_Provided material:_
┌──
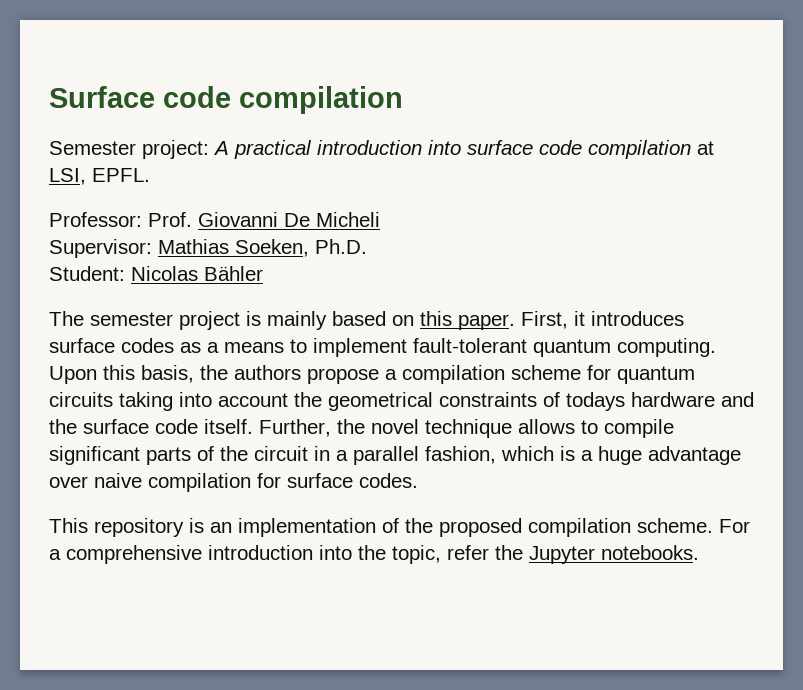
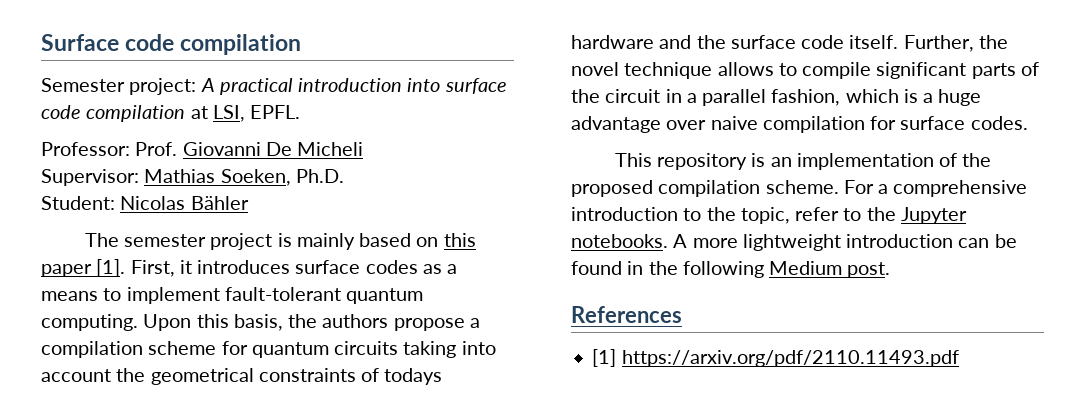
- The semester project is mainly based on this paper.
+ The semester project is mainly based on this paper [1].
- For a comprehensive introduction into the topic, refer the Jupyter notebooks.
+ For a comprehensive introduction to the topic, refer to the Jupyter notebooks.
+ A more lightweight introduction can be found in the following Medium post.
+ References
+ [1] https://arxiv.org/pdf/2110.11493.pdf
└──
┌──
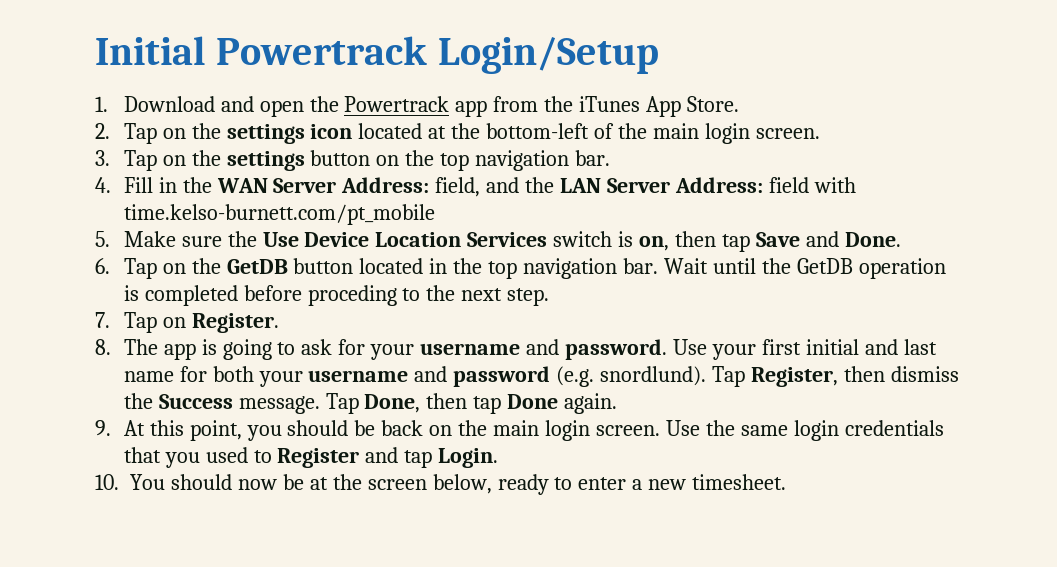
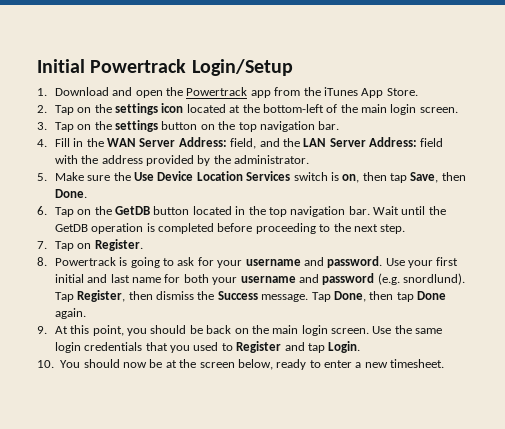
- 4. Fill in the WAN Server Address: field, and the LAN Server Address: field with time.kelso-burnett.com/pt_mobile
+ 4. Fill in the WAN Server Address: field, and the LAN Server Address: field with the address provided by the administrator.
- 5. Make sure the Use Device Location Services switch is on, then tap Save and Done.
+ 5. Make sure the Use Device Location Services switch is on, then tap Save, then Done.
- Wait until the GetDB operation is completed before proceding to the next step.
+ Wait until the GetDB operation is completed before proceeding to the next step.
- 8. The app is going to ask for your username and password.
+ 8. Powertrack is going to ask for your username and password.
└──
┌──
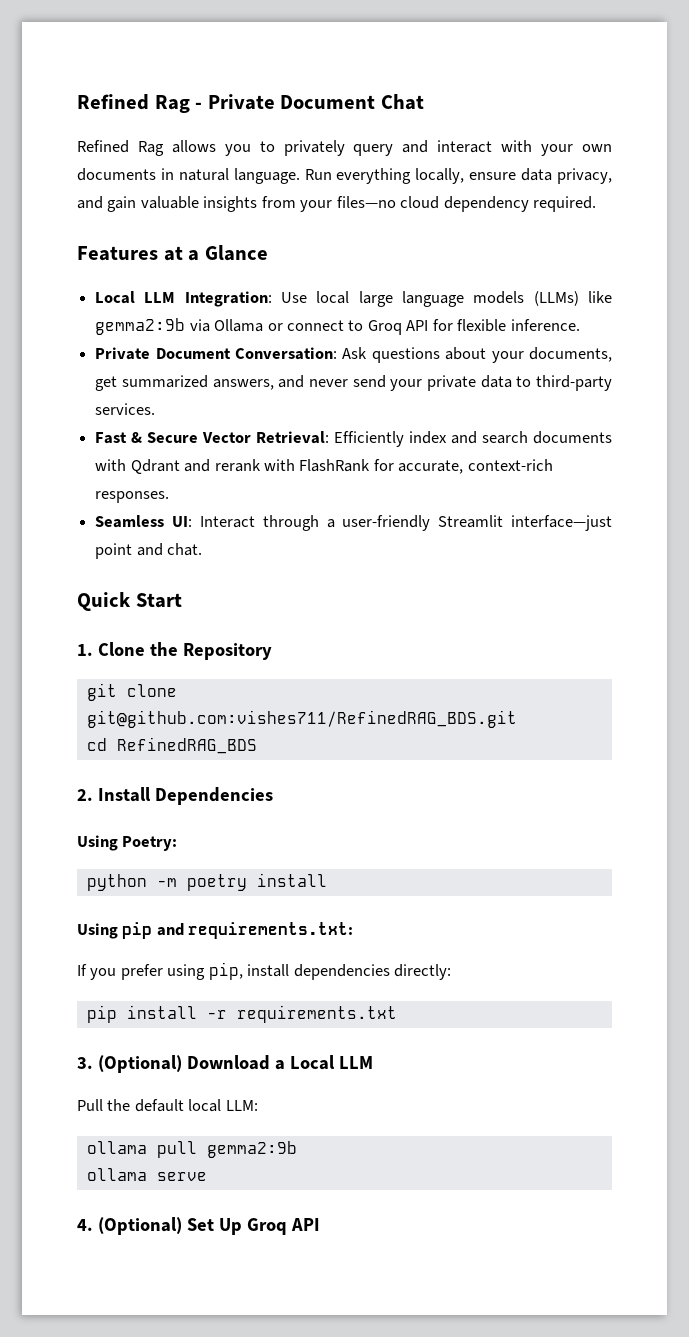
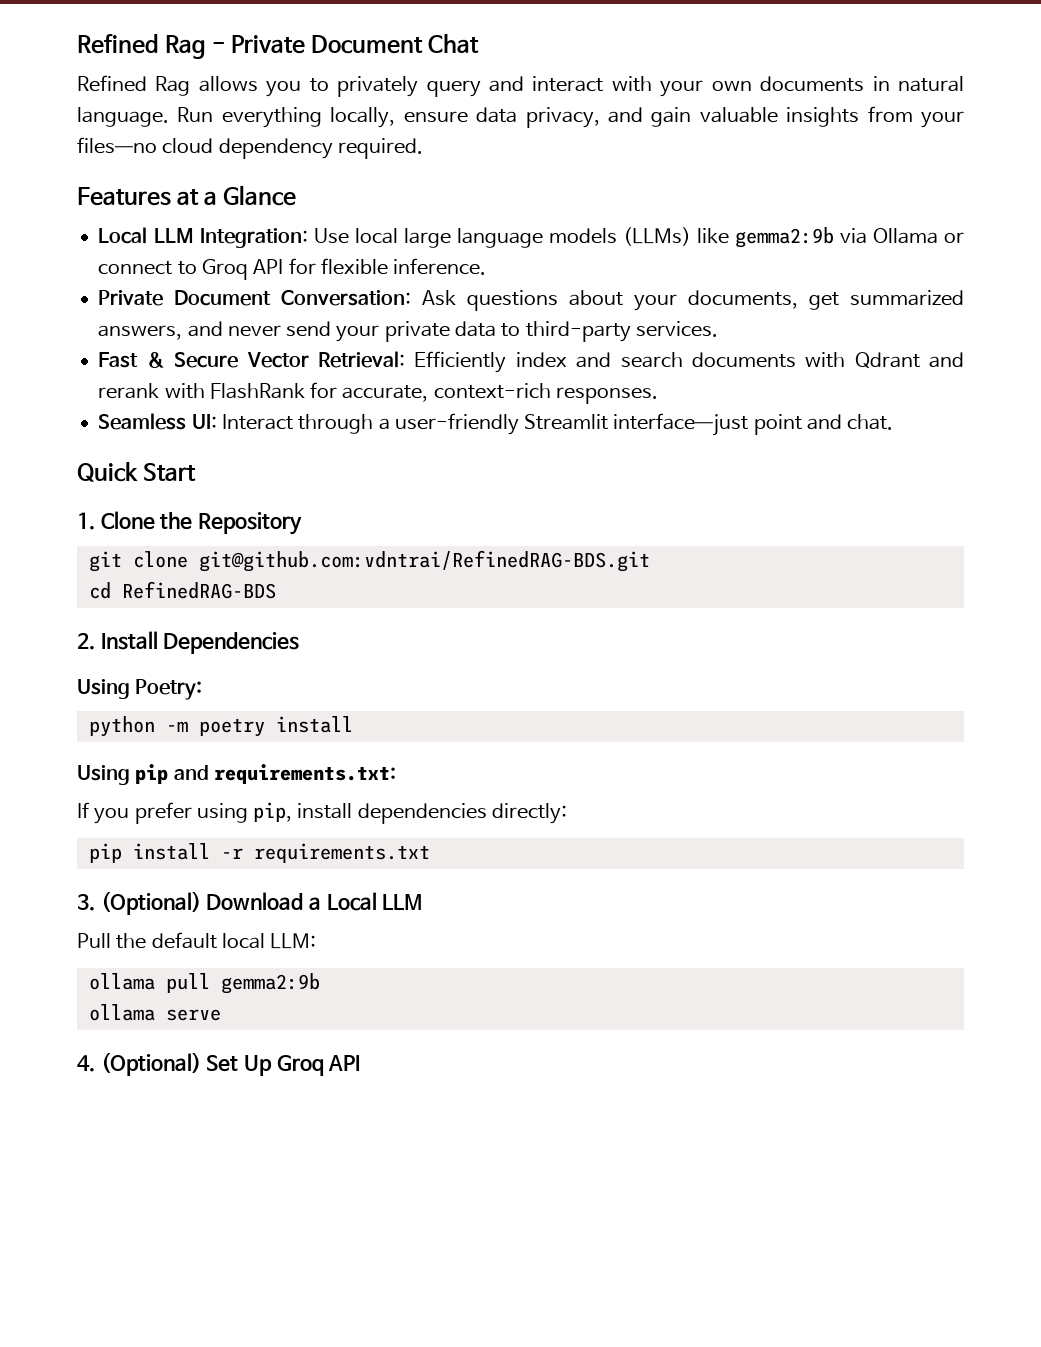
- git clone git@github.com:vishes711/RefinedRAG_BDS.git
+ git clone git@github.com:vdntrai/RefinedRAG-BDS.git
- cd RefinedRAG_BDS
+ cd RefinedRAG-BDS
└──
_Problem details:_ Copy out each line of the entries where the word "Device" is found.

_Problem solution:_
- 5. Make sure the Use Device Location Services switch is on, then tap Save and Done.
+ 5. Make sure the Use Device Location Services switch is on, then tap Save, then Done.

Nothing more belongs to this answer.